There was a recent thread on here with an abcess in a simlar location.  It's on the diseases page "Boar Goat with Knot on Jaw"  Most thought that it was an impacted/infected salivary gland, or perhaps an abcessed tooth.

CL abcesses are on lymph nodes i.e. on the neck, behind the ears, and I think perhaps on the rump.

I don't think you have anything to worry about, but if you are not  up to lancing yourself a small animla vet could lance and send samples to a lab for your piece of mind.


----------



## countrykids (Jun 2, 2013)

Thank you...that is reassuring.  I called the vet and they will see her tomorrow so unless it shrinks on it's own before then I will take her in.


----------



## xa.logan (Jun 2, 2013)

Looks like abscess to me. The salivary glands are at the base of the jaw, just above the mandibular lymph nodes. Most tooth abscesses lead to a decline in eating (though most abscesses do that anyway) but most tooth abcesses affect the nasal-lacrimal duct. Which are the ducts that connect the eyes to the nose (basically), and would cause her eye to water more than normal. Looks like she ate something that got stuck in her cheek and it caused an infection. Have you examined the lump to see of there's a wound?
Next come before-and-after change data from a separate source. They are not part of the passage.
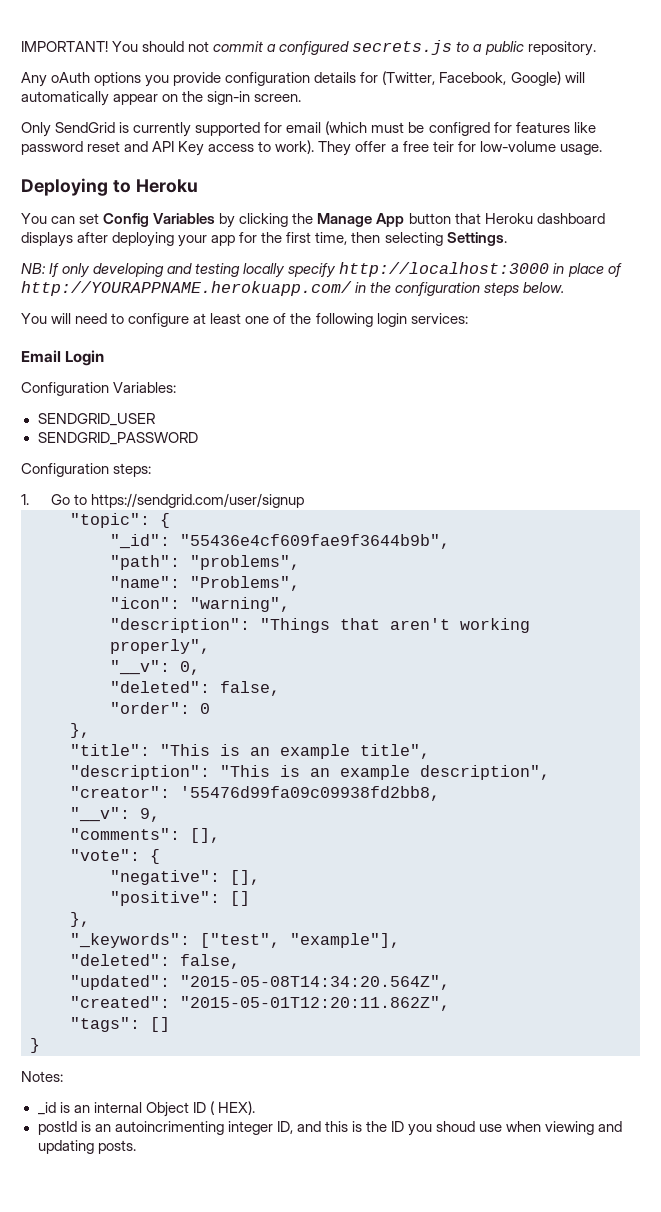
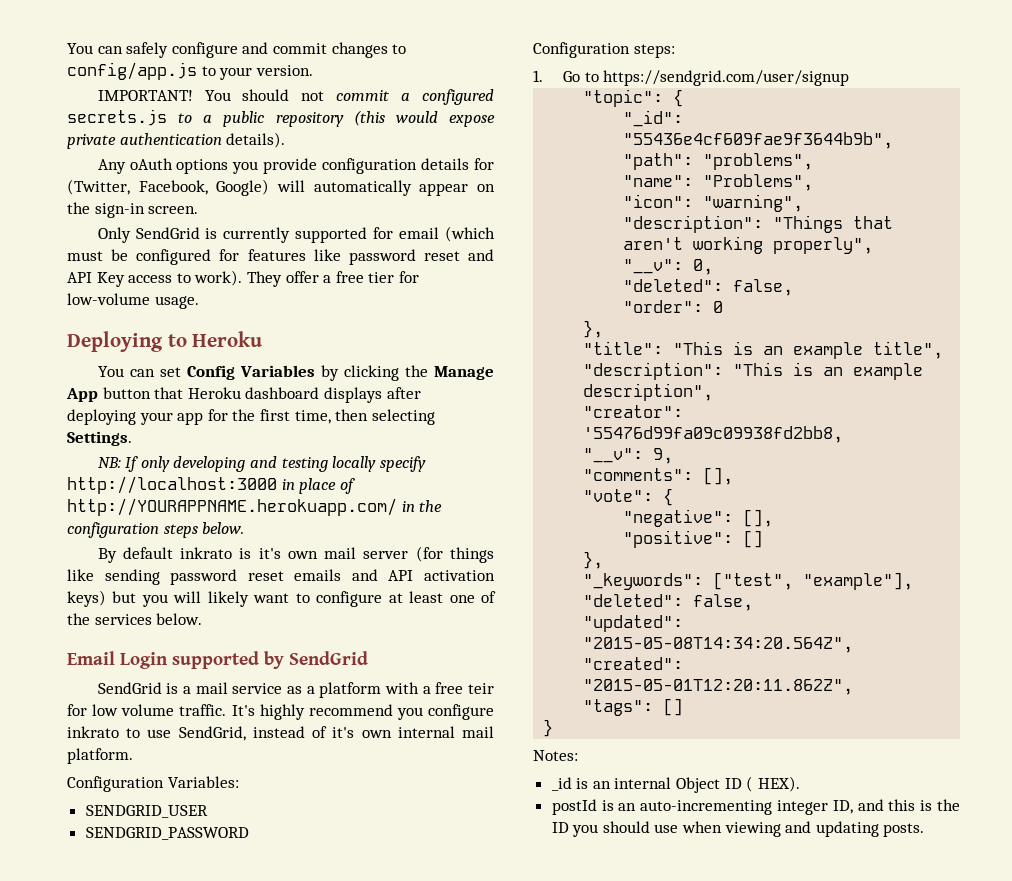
+ You can safely configure and commit changes to config/app.js to your version.
- You should not commit a configured secrets.js to a public repository.
+ You should not commit a configured secrets.js to a public repository (this would expose private authentication details).
- Only SendGrid is currently supported for email (which must be configred for features like password reset and API Key access to work).
+ Only SendGrid is currently supported for email (which must be configured for features like password reset and API Key access to work).
- They offer a free teir for low-volume usage.
+ They offer a free tier for low-volume usage.
- You will need to configure at least one of the following login services:
+ By default inkrato is it's own mail server (for things like sending password reset emails and API activation keys) but you will likely want to configure at least one of the services below.
- Email Login
+ Email Login supported by SendGrid
+ SendGrid is a mail service as a platform with a free teir for low volume traffic. It's highly recommend you configure inkrato to use SendGrid, instead of it's own internal mail platform.
- postId is an autoincrimenting integer ID, and this is the ID you shoud use when viewing and updating posts.
+ postId is an auto-incrementing integer ID, and this is the ID you should use when viewing and updating posts.

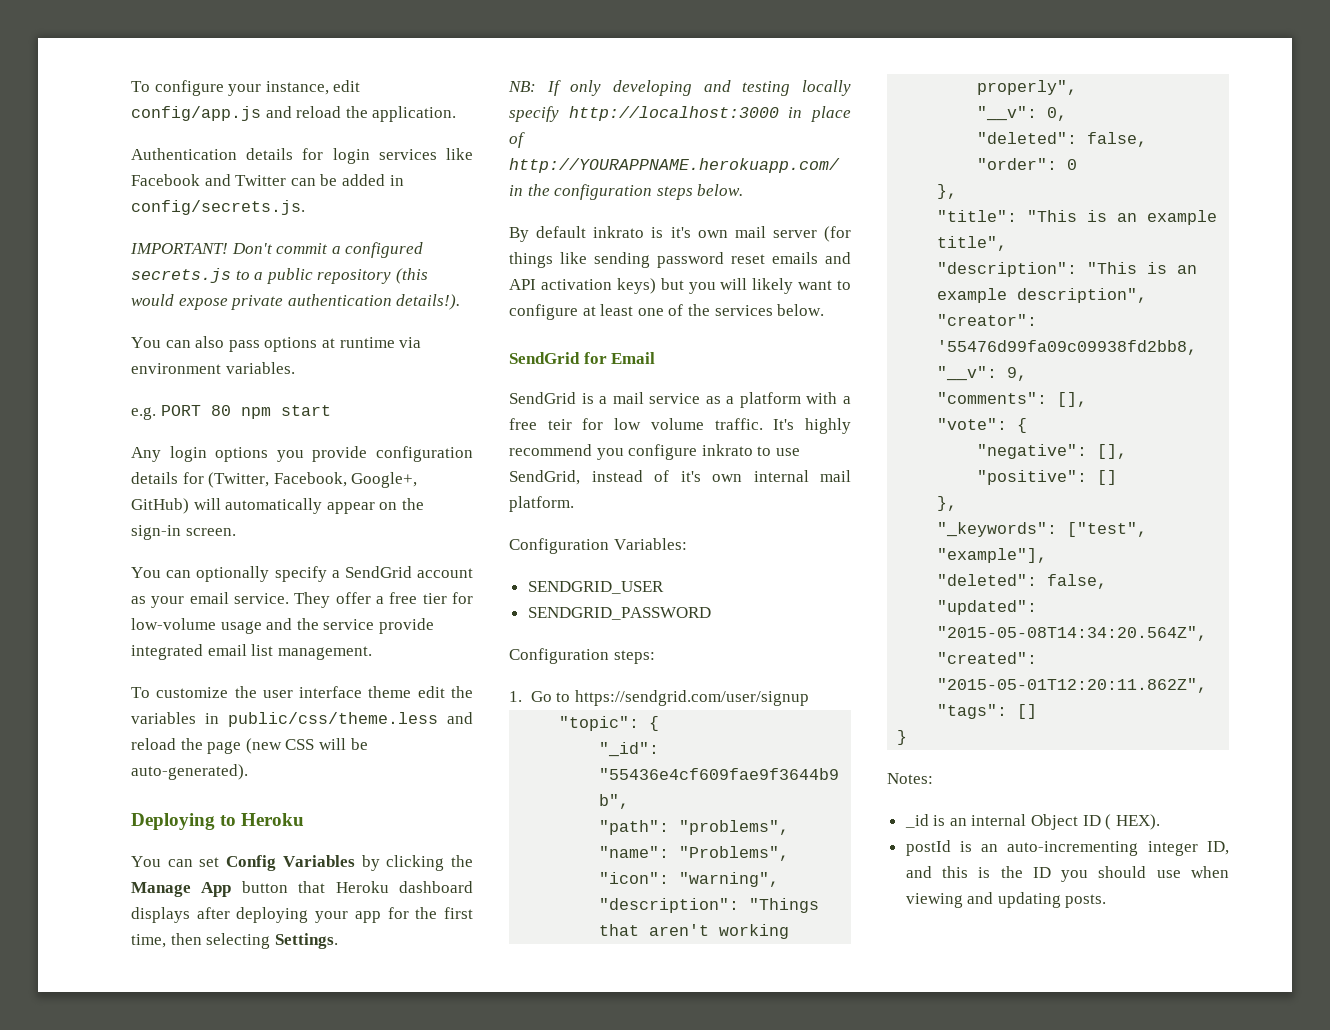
- You can safely configure and commit changes to config/app.js to your version.
- IMPORTANT! You should not commit a configured secrets.js to a public repository (this would expose private authentication details).
+ To configure your instance, edit config/app.js and reload the application.
+ Authentication details for login services like Facebook and Twitter can be added in config/secrets.js.
+ IMPORTANT! Don't commit a configured secrets.js to a public repository (this would expose private authentication details!).
+ You can also pass options at runtime via environment variables.
+ e.g. PORT 80 npm start
- Any oAuth options you provide configuration details for (Twitter, Facebook, Google) will automatically appear on the sign-in screen.
+ Any login options you provide configuration details for (Twitter, Facebook, Google+, GitHub) will automatically appear on the sign-in screen.
- Only SendGrid is currently supported for email (which must be configured for features like password reset and API Key access to work).
+ You can optionally specify a SendGrid account as your email service.
- They offer a free tier for low-volume usage.
+ They offer a free tier for low-volume usage and the service provide integrated email list management.
+ To customize the user interface theme edit the variables in public/css/theme.less and reload the page (new CSS will be auto-generated).
- Email Login supported by SendGrid
+ SendGrid for Email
Even a small puncture can cause an abscess. If you poke it with a needle and aspirate a little sample, you'll find a milky yellow substance (if it's an abscess).


----------



## countrykids (Jun 3, 2013)

I don't see a wound on the outside.  It looks the same as when I took the pic however.  She was eating fine all weekend, but I did notice last night that she was starting to chew a little funny.  
I won't be able to take her in this morning so it will probably be tomorrow.  I really dread it because they know nothing about goats at the vet's office...ugh.
I can probably poke it a draw a little fluid though to see what it looks like.


----------



## Pearce Pastures (Jun 3, 2013)

Hope all goes well with the vet.  It does look like it could be a tooth abscess.


----------



## countrykids (Jun 11, 2013)

We finally were able to take Daisy to the vet.  The flu went through our household and other circumstances made it impossible to get her there.  The lump didn't change much until this past weekend and it got really big and ugly.  We were able to get her there today and the vet lanced the abscess and put drains in.  He admittedly knows very little about goats but did remember cl from vet school. He agreed that the location was not right for cl and also the contents were not cl.  He believes it could be a snake bite but I don't think so.
So, we have her separated from everyone much to her dismay.  I know the other gals would tug on her drains.  They look like shoestrings hanging from her cheek.  Oh, the vet said that the skin is leathery there and may slough off and then there would be a hole...ugh.
He sent us home with ampicillin, one shot a day for seven days, but I have pen g here and usually use that.  She is probably about 8 weeks pregnant.  Which antibiotics would be best?   Anyone have an idea?
The vet was very busy and I didn't get a chance to ask about the drain.  Does it come out on its own?  I have no idea.


----------



## CritterZone (Jun 11, 2013)

If the drains don't fall out (they should have a stitch or two to hold them in, but that doesn't always work), you will need to take them out.  Don't do it before it quits draining or you will be right back where you started.  Make sure you snip the stitch before you remove them - I know that seems obvious, but I say it for a reason...  Once you remove the tubes, keep the area clean and scab free.  You want to make sure it heals from the inside out.  Try to gently scrub it with a mild antiseptic twice a day to keep a scab from forming and to help minimize the goo from attracting flies.  There is a product on the market called Ichthammol that is a drawing agent and works well on abscesses.  I used it on my gelding two years ago when he got pigeon fever and the abscess localized in his sheath - poor baby!  It helps to bring the abscess to a head so you can open it up.  It is easy to do yourself if you wait until it "ripens" - it will develop a slight soft spot in the middle and that is where you want to make a small incision.  If you use a new, sterile scalpel blade, there usually is little to no reaction from the animal.  They usually feel relief that the pressure is finally relieved.  Of course, you have to squeeze it to get as much puss out as possible, then flush it out and make sure it stays open so it can continue to drain, keeping it clean and scab free.


----------



## xa.logan (Jun 11, 2013)

What CritterZone said. 

Chlorhexadine also makes a very good flush. I like to recommend it since you can buy a concentrated gallon of it and the stuff works well for many things. It's fly season so keep aggressive with the cleaning, or you might be digging a fly larva out of there.


----------



## countrykids (Jun 12, 2013)

I hadn't thought about the flies..good point.  My sister has horses and I have gotten chlorahexadine from her before so will get right on that.


----------



## countrykids (Jun 12, 2013)

Any thoughts on the antibiotics?


----------



## xa.logan (Jun 13, 2013)

Oh. For all intensive purposes. Ampicillin, Ancillin, Amoxicillin, and Penicillin are BASICALLY the same. Not exactly. But they're all bactericidal. 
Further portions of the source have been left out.